An Algorithm Based on Simple CNN and BI_LSTM Network for Chinese Word Segmentation
Author(s) -
Xiaohan Guan,
Xin Liu,
Zhi Li
Publication year - 2020
Publication title -
journal of physics. conference series
Language(s) - English
Resource type - Journals
SCImago Journal Rank - 0.21
H-Index - 85
eISSN - 1742-6596
pISSN - 1742-6588
DOI - 10.1088/1742-6596/1621/1/012001
Subject(s) - computer science , sentence , feature (linguistics) , word (group theory) , artificial intelligence , simple (philosophy) , segmentation , text segmentation , pattern recognition (psychology) , natural language processing , algorithm , mathematics , philosophy , linguistics , geometry , epistemology
In dealing with most Chinese NLP tasks, word segmentation is an indispensable and critical work, and it also affects the accuracy of subsequent tasks. Neither the traditional BI_LSTM network can extract features effectively, nor the CNN network can deal with the timing problem effectively.
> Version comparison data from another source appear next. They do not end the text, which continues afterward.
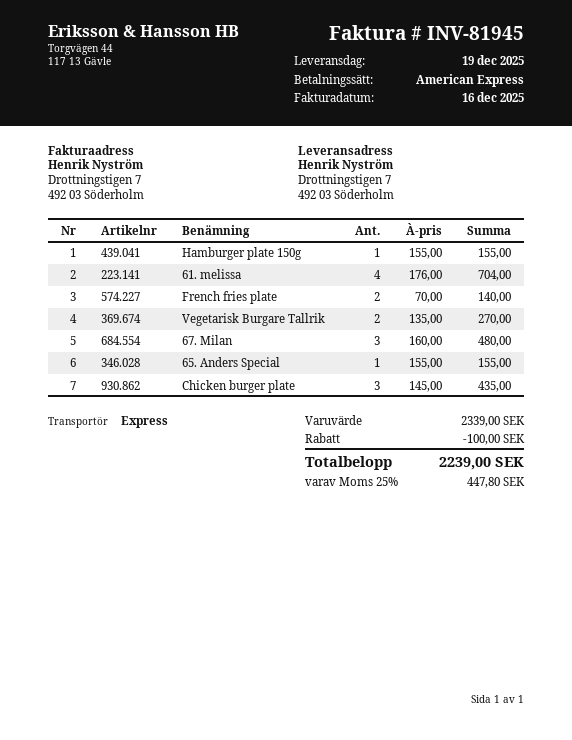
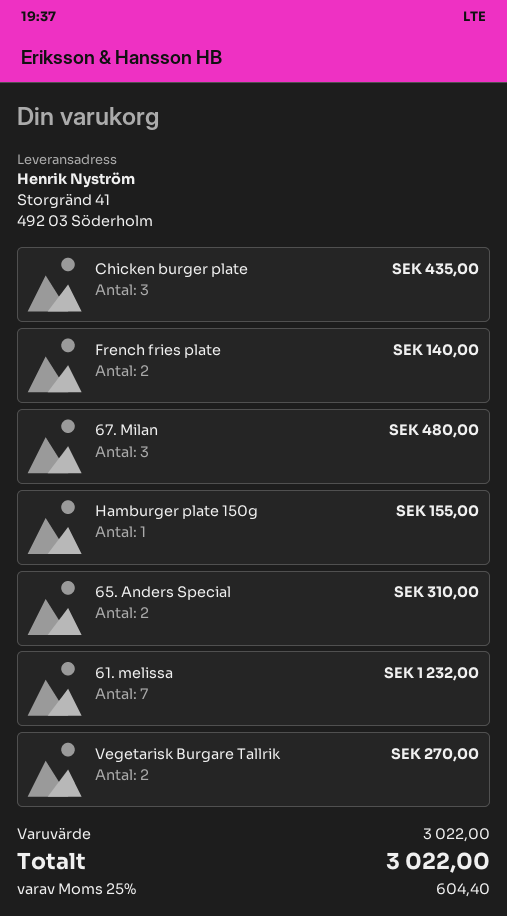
ship to: Drottningstigen 7, 492 03 Söderholm -> Storgränd 41, 492 03 Söderholm
61. melissa: 4 for 704.00 -> 7 for 1232.00
65. Anders Special: 1 for 155.00 -> 2 for 310.00
subtotal: 2339.00 -> 3022.00
discount: 100.00 -> none
tax: 25% = 447.80 -> 25% = 604.40
total: 2239.00 -> 3022.00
As a result, this paper proposes a new algorithm to solve these problems. First, the Chinese characters’ feature in a whole sentence is extracted and recombined using the CNN network; then, the recombined feature is combined in BI_LSTM network; finally, each word of the whole sentence which classified by weight sharing and the corresponding classification of each word is the consequent output. Not only the advantages of CNN network are utilized for feature extraction, but also the advantages of BI_LSTM network are retained for timing processing. In conclusion, the learning ability of BI_LSTM network is increased, and the accuracy of output is improved to 98%.